Uploads sometimes are incomplete: file is there, but image page is missing
OpenPublic

Description

We've had at the Commons recently several cases where uploads were not done completely. The images showed up, the file history showed even the full upload summary, but the corresponding image description pages were not created. As a result, if the user used the license dropdown to specify the license, that license was lost completely (because it doesn't show up in the upload summary).

An example is http://commons.wikimedia.org/wiki/Image:Palencia_-_San_Pablo_15.JPG the image page was created manually on the day after the upload, see the page history at http://commons.wikimedia.org/w/index.php?title=Image:Palencia_-_San_Pablo_15.JPG&action=history . The uploader was notified and did add the license after that, so all is well for this image now.
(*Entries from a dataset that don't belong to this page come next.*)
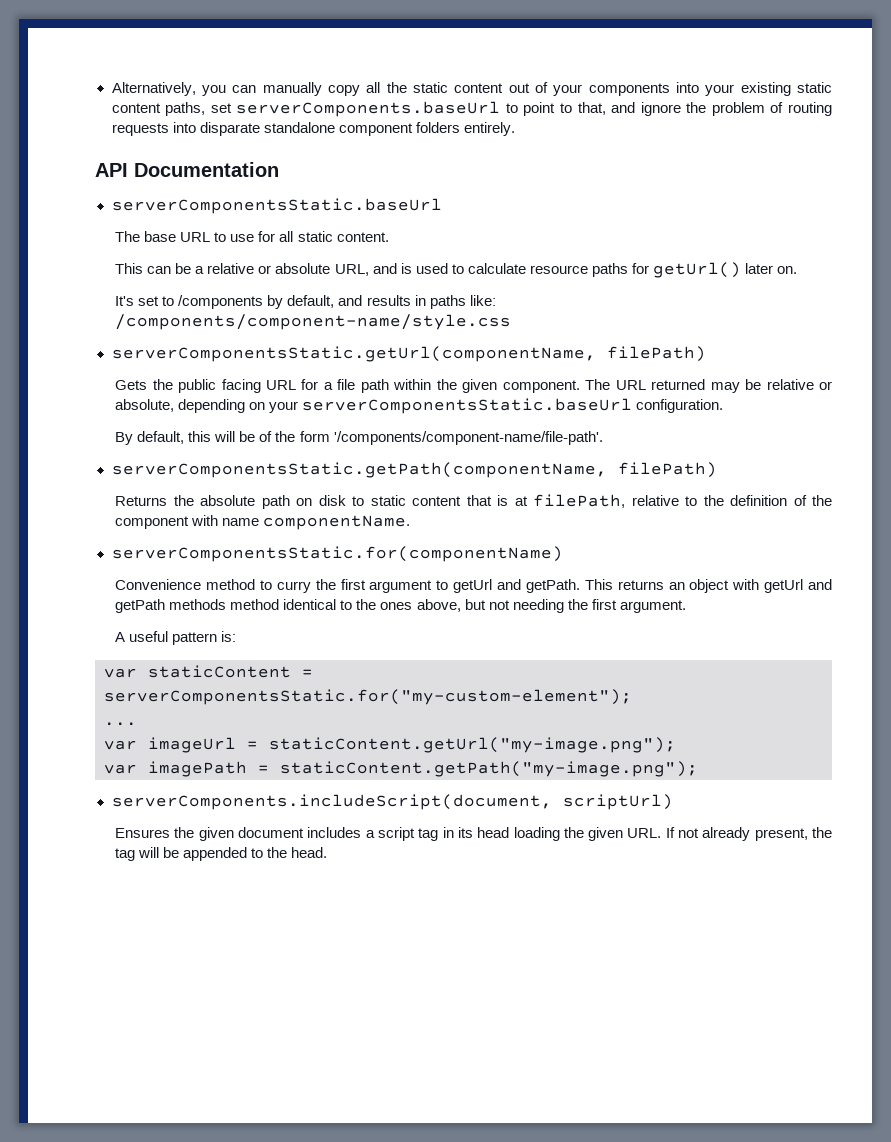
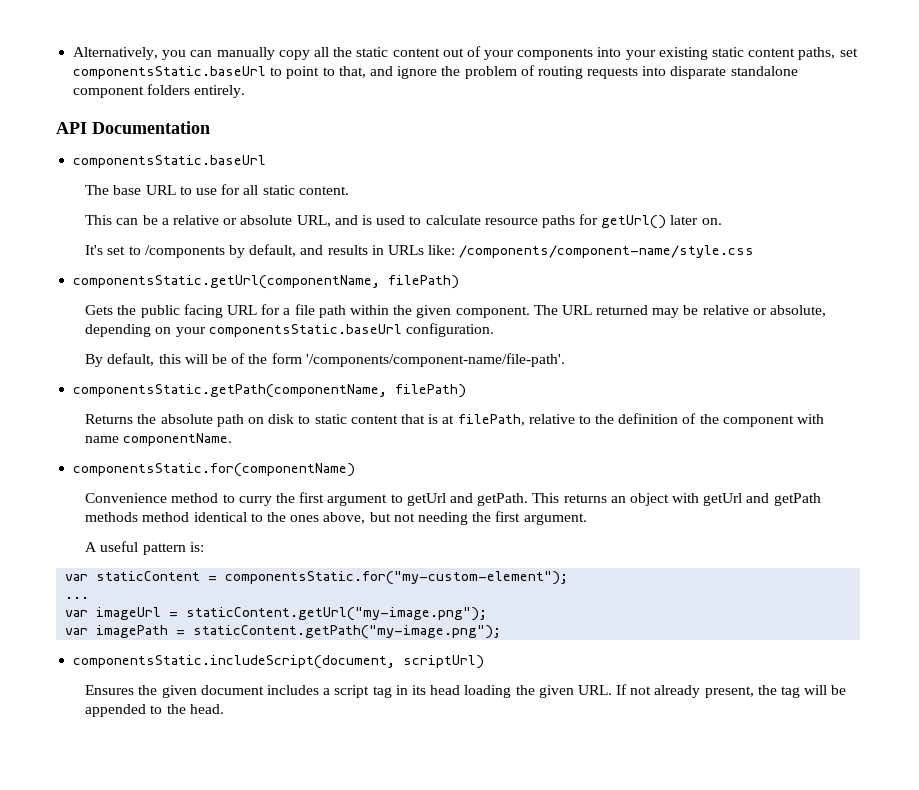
[236,101,501,117] serverComponents.baseUrl -> [73,66,267,79] componentsStatic.baseUrl
[111,198,442,214] serverComponentsStatic.baseUrl -> [73,155,267,168] componentsStatic.baseUrl
[429,295,466,309] paths -> [387,245,424,255] URLs
[111,346,596,362] serverComponentsStatic.getUrl(componentName, -> [73,275,381,289] componentsStatic.getUrl(componentName,
[302,398,633,414] serverComponentsStatic.baseUrl -> [208,324,402,337] componentsStatic.baseUrl
[111,462,607,478] serverComponentsStatic.getPath(componentName, -> [73,384,388,398] componentsStatic.getPath(componentName,
[111,546,563,562] serverComponentsStatic.for(componentName) -> [73,463,356,477] componentsStatic.for(componentName)
[104,689,632,705] serverComponentsStatic.for("my-custom-element"); -> [225,571,569,585] componentsStatic.for("my-custom-element");
[111,794,552,810] serverComponents.includeScript(document, -> [73,655,396,669] componentsStatic.includeScript(document,

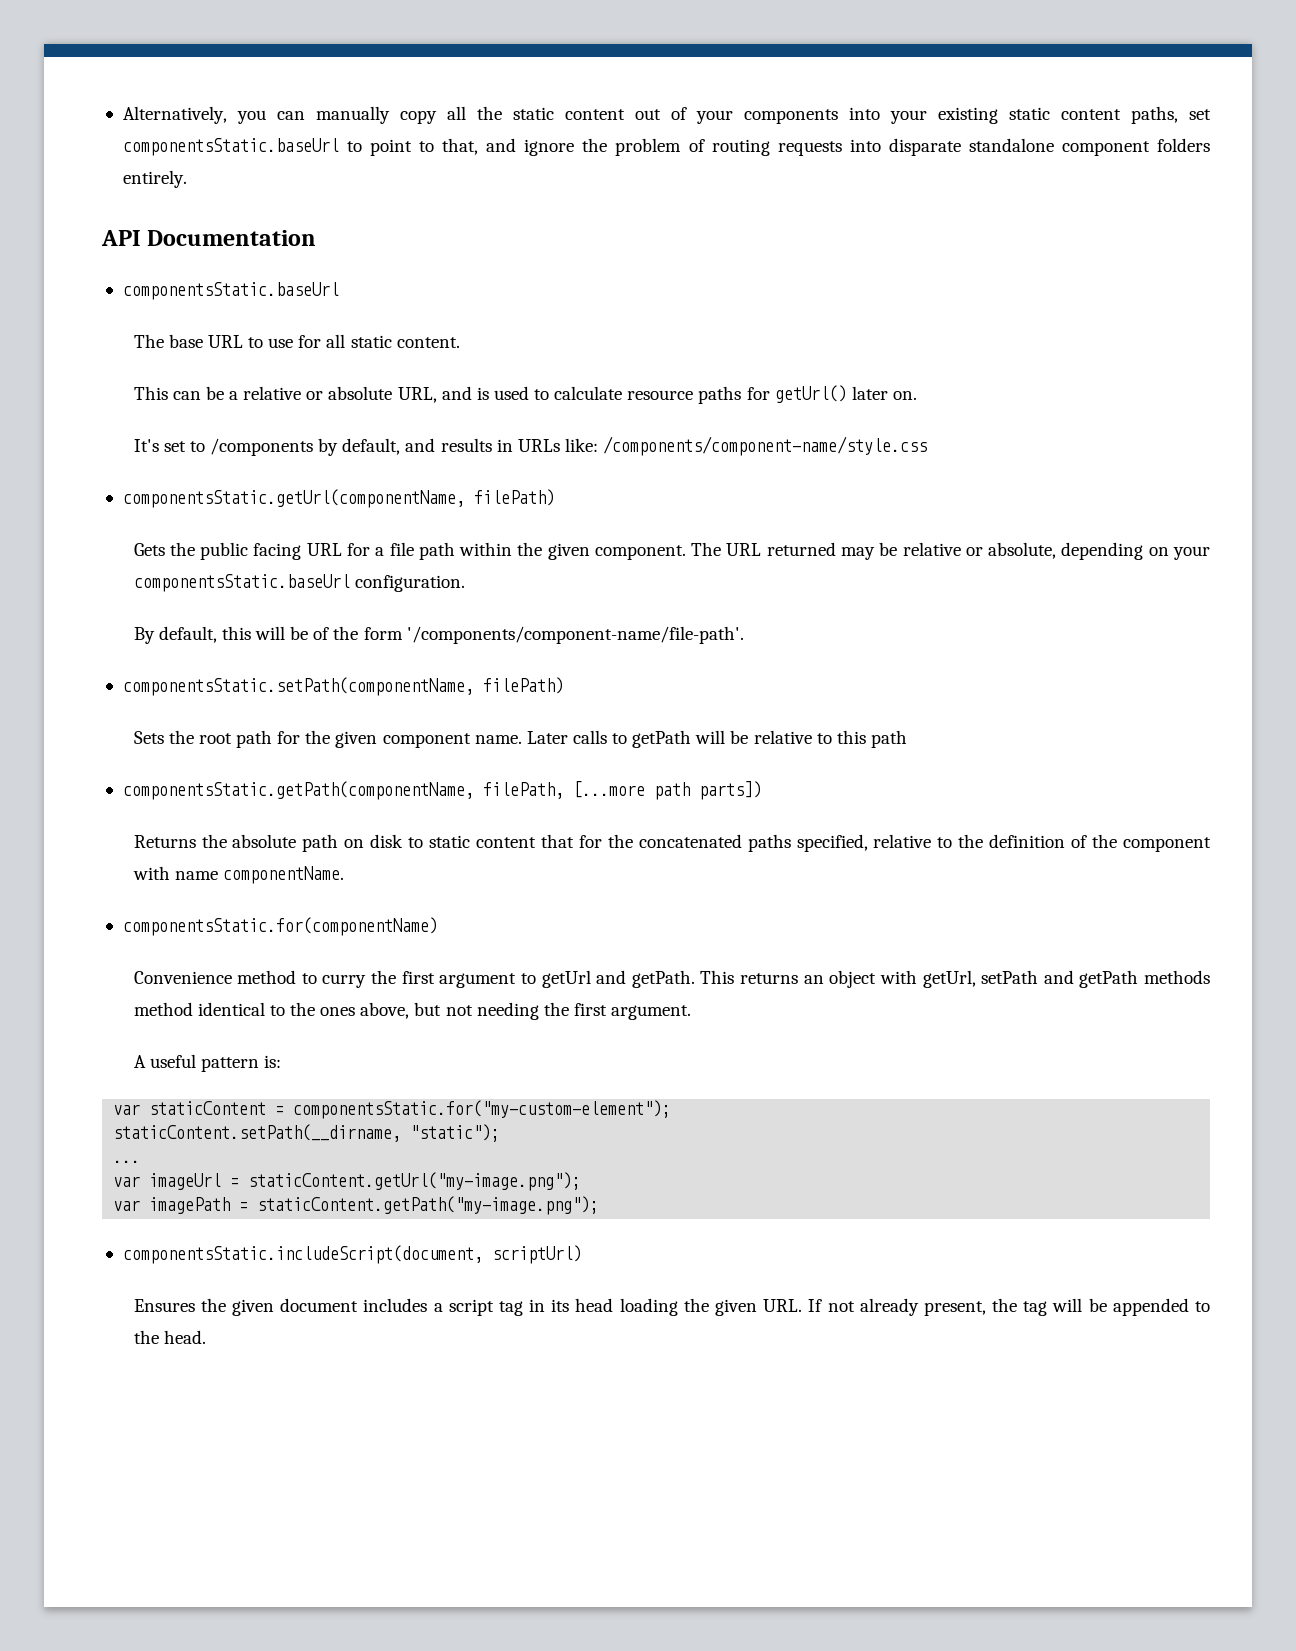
[73,384,467,398] componentsStatic.getPath(componentName, filePath) -> [122,677,564,696] [133,730,907,748] [122,781,762,800] componentsStatic.setPath(componentName, filePath) // Sets the root path for the given component name. Later calls to getPath will be relative to this path // componentsStatic.getPath(componentName, filePath, [...more path parts])
[428,414,525,426] is at filePath, -> [578,834,868,852] for the concatenated paths specified,
[703,493,743,506] getUrl -> [922,970,1039,988] getUrl, setPath
(569, 578) none -> [113,1124,501,1142] // staticContent.setPath(__dirname, "static");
But there are other such images where the licenses were lost, and where the uploaders did not react.

I've observed this behavior twice so far, once on July 31 from about 10:30 to 11:50 UTC, and now on August 31 from 17:19 to 17:39 UTC.

See also http://commons.wikimedia.org/wiki/Commons:Administrators%27_noticeboard/Archive_10#Server_hiccups and http://commons.wikimedia.org/w/index.php?title=Commons:Administrators%27_noticeboard/Attention&oldid=14027516#Problems_with_upload


Version: unspecified
Severity: normal
See Also:
https://bugzilla.wikimedia.org/show_bug.cgi?id=61898
https://bugzilla.wikimedia.org/show_bug.cgi?id=32551

bzimport added a project: MediaWiki-Uploading.Via ConduitNov 21 2014, 10:16 PM
bzimport added a subscriber: wikibugs-l.
bzimport set Reference to bz15430.
Lupo created this task.Via LegacySep 1 2008, 8:31 PM
Catrope added a comment.Via ConduitSep 1 2008, 8:33 PM

Assigning to Bryan as he rewrote the image handling code recently.

bzimport added a comment.Via ConduitSep 1 2008, 8:40 PM

Bryan.TongMinh wrote:

The new code is not active yet on Wikimedia.

Catrope added a comment.Via ConduitSep 1 2008, 8:42 PM

(In reply to comment #2)

The new code is not active yet on Wikimedia.

Hmm. In that case, assigned to you because you know a lot about that part of the code ;)

Seriously, though, it would probably be worth investigating/trying whether your rewrite fixes this.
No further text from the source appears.